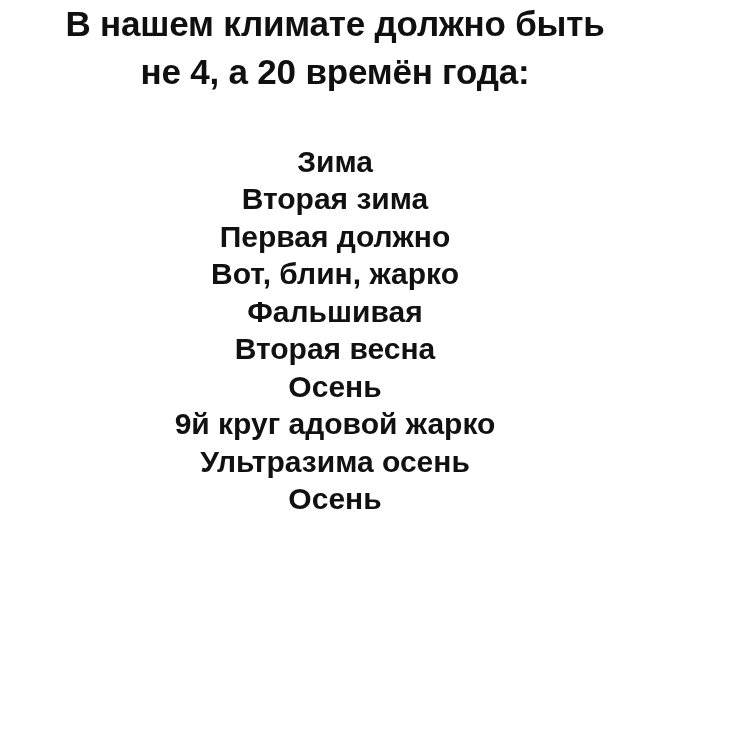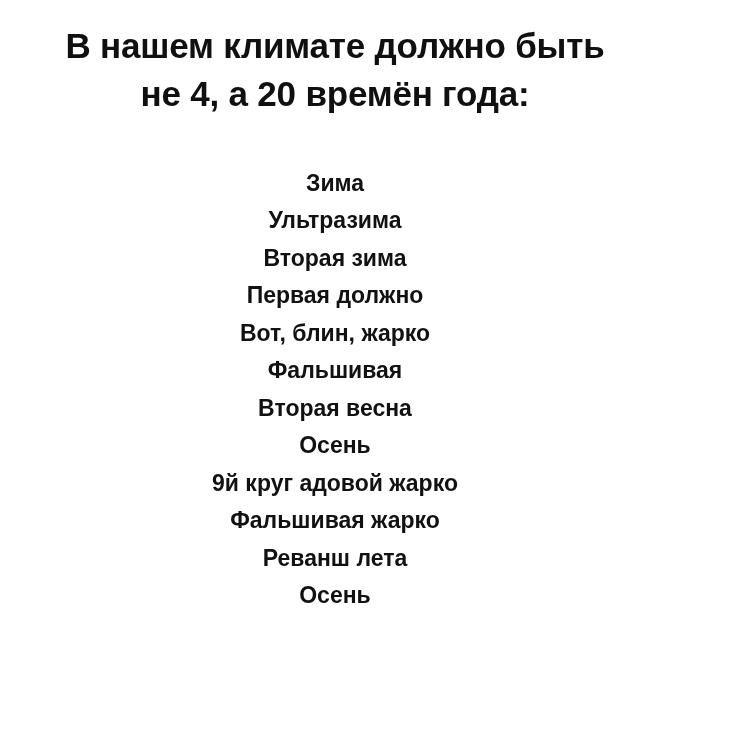--- a/index.html
+++ b/index.html
@@ -21,7 +21,6 @@
     display: flex;
     flex-direction: column;
     align-items: center;
-    padding-top: 22px;
   }
   .headline {
     text-align: center;

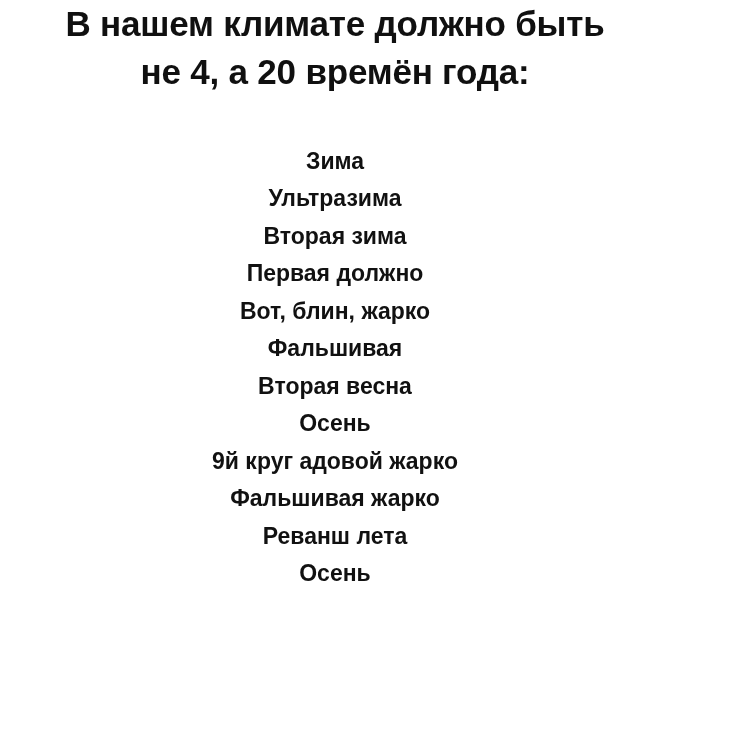--- a/index.html
+++ b/index.html
@@ -44,7 +44,7 @@
   }
   .season-item {
     font-weight: bold;
-    font-size: 23px;
+    font-size: 30px;
     line-height: 37.5px;
     text-align: center;
     color: #111111;

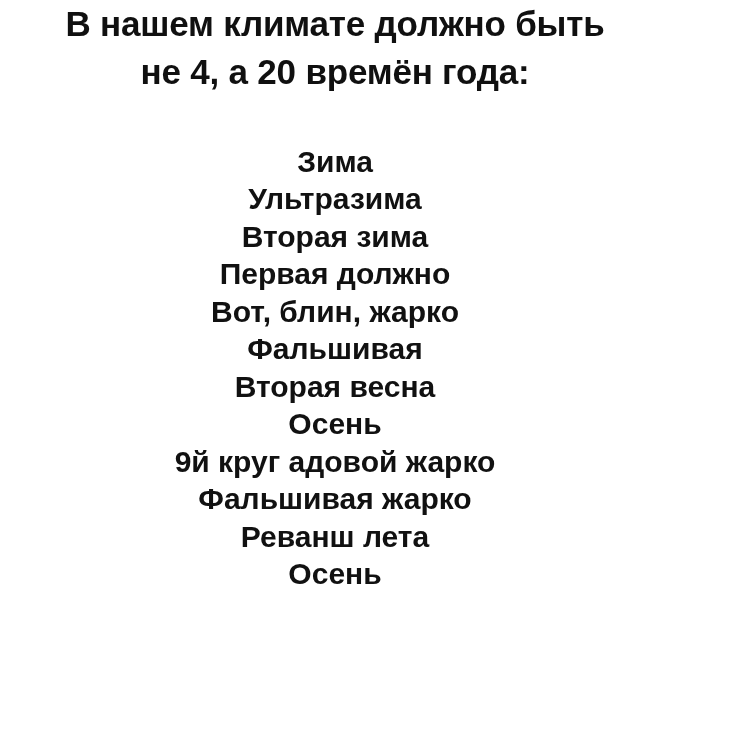--- a/index.html
+++ b/index.html
@@ -63,7 +63,6 @@
 
   <div class="season-list">
     <div class="season-item">Зима</div>
-    <div class="season-item">Ультразима</div>
     <div class="season-item">Вторая зима</div>
     <div class="season-item">Первая должно</div>
     <div class="season-item">Вот, блин, жарко</div>

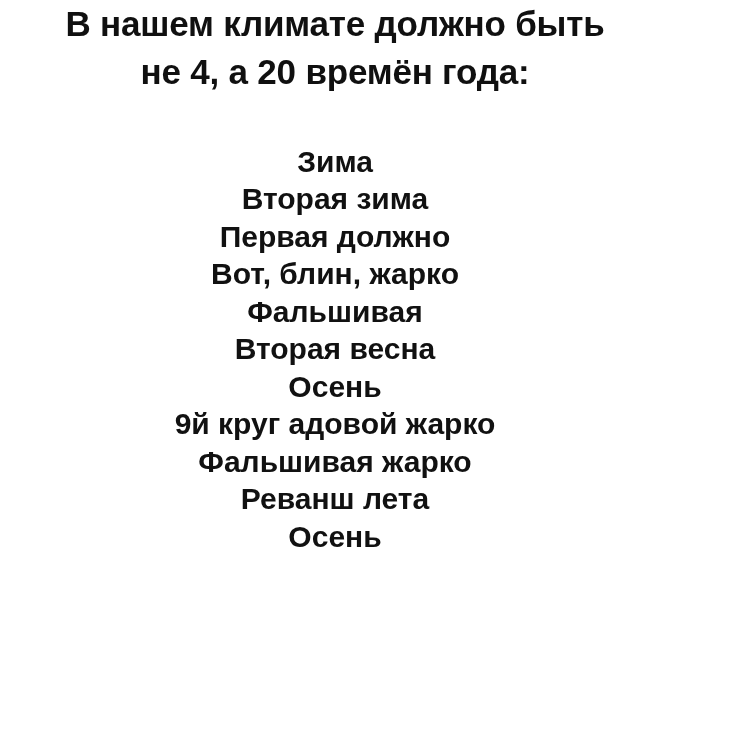--- a/index.html
+++ b/index.html
@@ -70,7 +70,7 @@
     <div class="season-item">Вторая весна</div>
     <div class="season-item">Осень</div>
     <div class="season-item">9й круг адовой жарко</div>
-    <div class="season-item">Фальшивая жарко</div>
+    <div class="season-item">Ультразима осень</div>
     <div class="season-item">Реванш лета</div>
     <div class="season-item">Осень</div>
   </div>

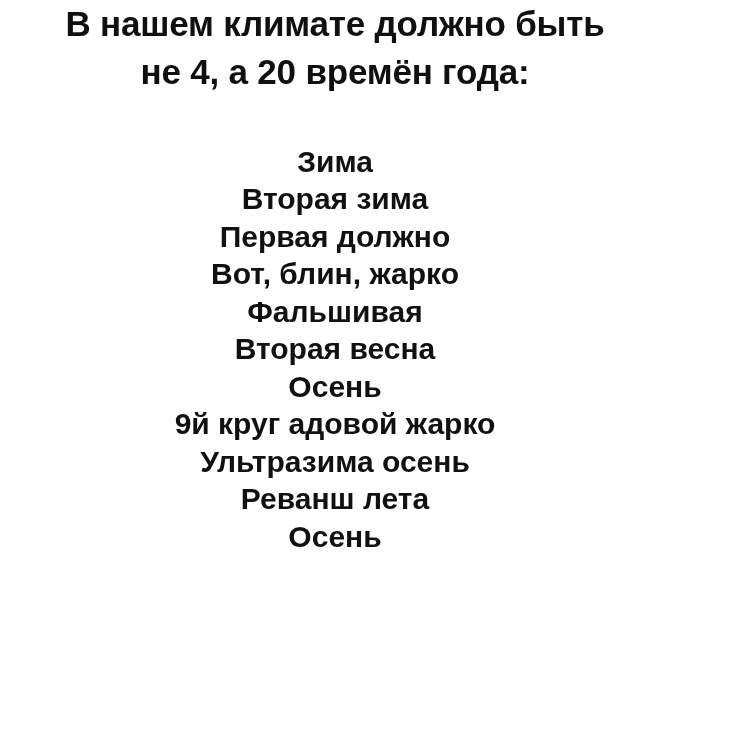--- a/index.html
+++ b/index.html
@@ -71,7 +71,6 @@
     <div class="season-item">Осень</div>
     <div class="season-item">9й круг адовой жарко</div>
     <div class="season-item">Ультразима осень</div>
-    <div class="season-item">Реванш лета</div>
     <div class="season-item">Осень</div>
   </div>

▸ TASK DIRECTIONS:
Write out the listing above again, exactly, but with no pictures in the copy.

▸ TASK RESULT:
--- a/index.html
+++ b/index.html
@@ -21,7 +21,6 @@
     display: flex;
     flex-direction: column;
     align-items: center;
-    padding-top: 22px;
   }
   .headline {
     text-align: center;

--- a/index.html
+++ b/index.html
@@ -44,7 +44,7 @@
   }
   .season-item {
     font-weight: bold;
-    font-size: 23px;
+    font-size: 30px;
     line-height: 37.5px;
     text-align: center;
     color: #111111;

--- a/index.html
+++ b/index.html
@@ -63,7 +63,6 @@
 
   <div class="season-list">
     <div class="season-item">Зима</div>
-    <div class="season-item">Ультразима</div>
     <div class="season-item">Вторая зима</div>
     <div class="season-item">Первая должно</div>
     <div class="season-item">Вот, блин, жарко</div>

--- a/index.html
+++ b/index.html
@@ -70,7 +70,7 @@
     <div class="season-item">Вторая весна</div>
     <div class="season-item">Осень</div>
     <div class="season-item">9й круг адовой жарко</div>
-    <div class="season-item">Фальшивая жарко</div>
+    <div class="season-item">Ультразима осень</div>
     <div class="season-item">Реванш лета</div>
     <div class="season-item">Осень</div>
   </div>

--- a/index.html
+++ b/index.html
@@ -71,7 +71,6 @@
     <div class="season-item">Осень</div>
     <div class="season-item">9й круг адовой жарко</div>
     <div class="season-item">Ультразима осень</div>
-    <div class="season-item">Реванш лета</div>
     <div class="season-item">Осень</div>
   </div>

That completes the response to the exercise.